Rory, Rory, boiled potatoes, Rory, Rory … Understood that you're just an innocent casualty of the toxic karma leaping about group ahead on Sunday, but … good God man, buck it up out there!Tom Watson still leaves, each Augusta round, a peanut butter & jelly sandwich on 13’s tee for his late Caddie, Bruce Edwards. [B.E. used to nibble on such there because of its isolation from galleries.] If wiley Kansan had made cut, old looper's ghost Sun. would have been munching on soggy bread thanks to Ulsterman’s personal waterworks following tee ball frolic with Rae’s Creek tributary.This is the Masters, young Mr. McIlroy, not the final scene from ‘Old Yeller’; get grip/act accordingly. If still weepy, rent copy of 'The Limey' & mimic main character - excepting accent - repeatedly.
Sure, I'm a bit hard on the lad. One would think, however, his growing-up amidst paramilitary & perhaps seeing some relative parading around in camo + knit ski mask, might have done the trick in backbone area, eh? Guess Rory was at bar getting a round of Guiness pints for his mates when proverbial brass potatoes were handed-out. Oh well, never to fret as shaggy Rory's horizon of links dominance about as extended as John Ensign’s senatorial career. Very next week, new Euro hotshot – Matteo Manassero – waxed R.M. on final day to become first whipper-snapper to win 2x before 18th birthday.
Moving forward, expect Rory is reduced merely to cuttin’ sod for barely post-pubescent Itai’s roof (so to speak). Besides, at least younger of these ball-strikers knows how to get his hair trimmed properly and not look like ‘Spicoli’ audition material for No. Ireland cast of ‘Fast Times At Ridgemont High’. [River-dancing subs for surfing in this imaginative off-shoot]

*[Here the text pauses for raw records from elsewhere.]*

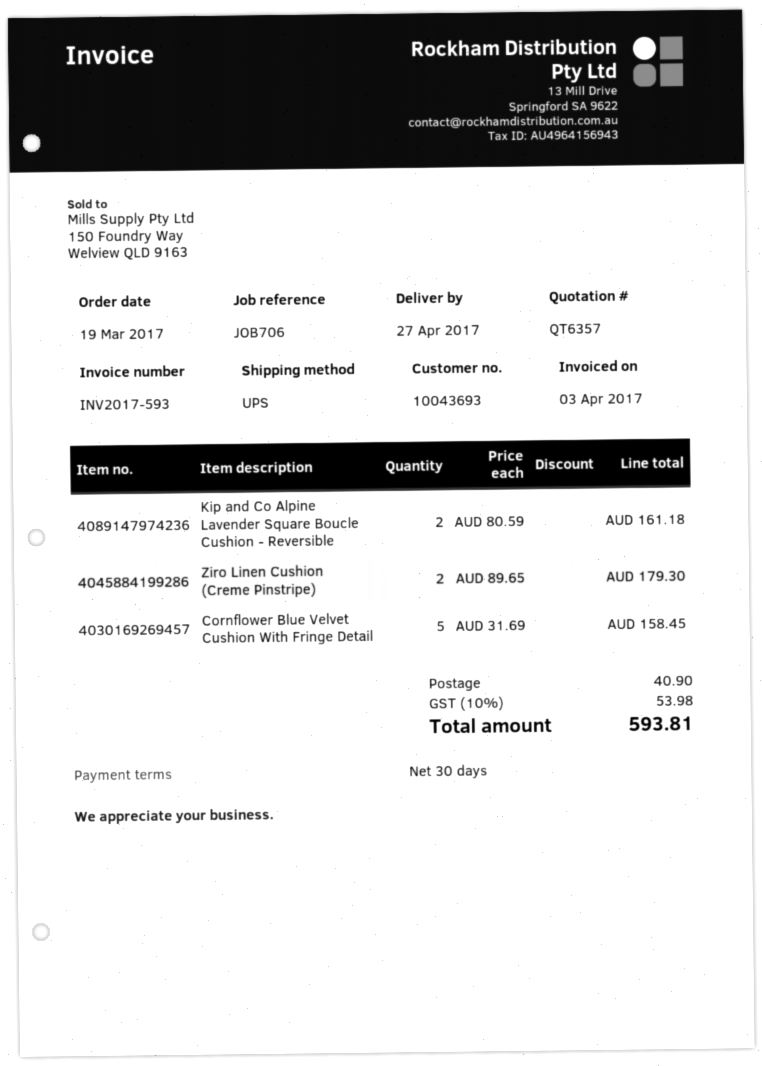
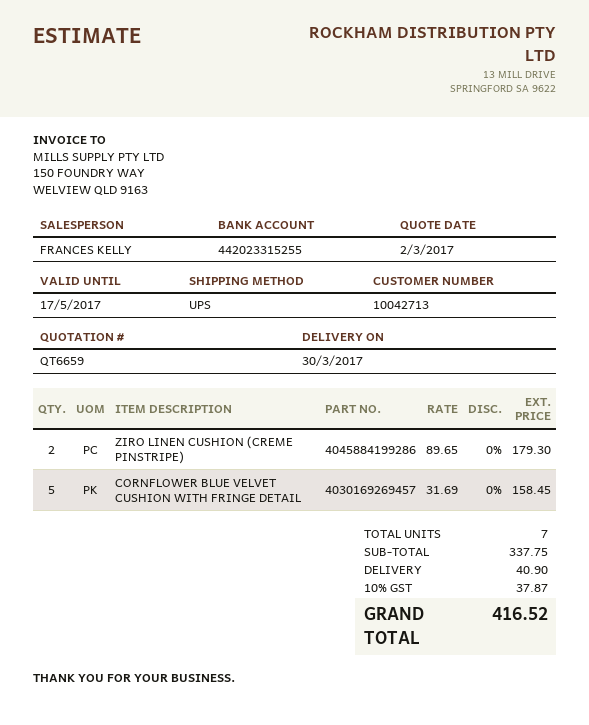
quote number: QT6357 -> QT6659
delivery date: 2017-04-27 -> 2017-03-30
customer number: 10043693 -> 10042713
Kip and Co Alpine Lavender Square Boucle Cushion - Reversible: 2 x 80.59 = 161.18 -> none
tax: 10% = 53.98 -> 10% = 37.87
total: 593.81 -> 416.52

Re youth's prospects in general, it should be noted that David Bowie 4-some of ‘Young Americans’ – 'Little Rickie' Fowler, Hunter 'Chipper' Mahan, Bubba (no nickname needed) Watson & Dustin 'Fuggly Face' Johnson - all failed to show-up competively at this year’s 1st major. Furthermore in post Magnolia Lane news, lattermost dude, Dustin Johnson, self-entered for yearly dumb-ass Tour Player competition with May ‘Golf’ magazine profile.
After admitting hands-on involvement - as a 16 year old – to help steal a gun, buy bullets for it & that gun later being used in a murder committed by someone else, lanky lad was asked about status of his longtime Caddie, Bobby Brown. Usually club-toters don’t come-up in such pieces, but his man on the bag still being blamed for not cautioning Dustin better during 2010 PGA Championship debacle and/or earlier failure to settle down So. Carolinan @ frightful US Open final 18. “His job is secure,” definitively stated Dustin ... until “deciding to part ways” announcement broke literally before magazine's next issue could hit stands.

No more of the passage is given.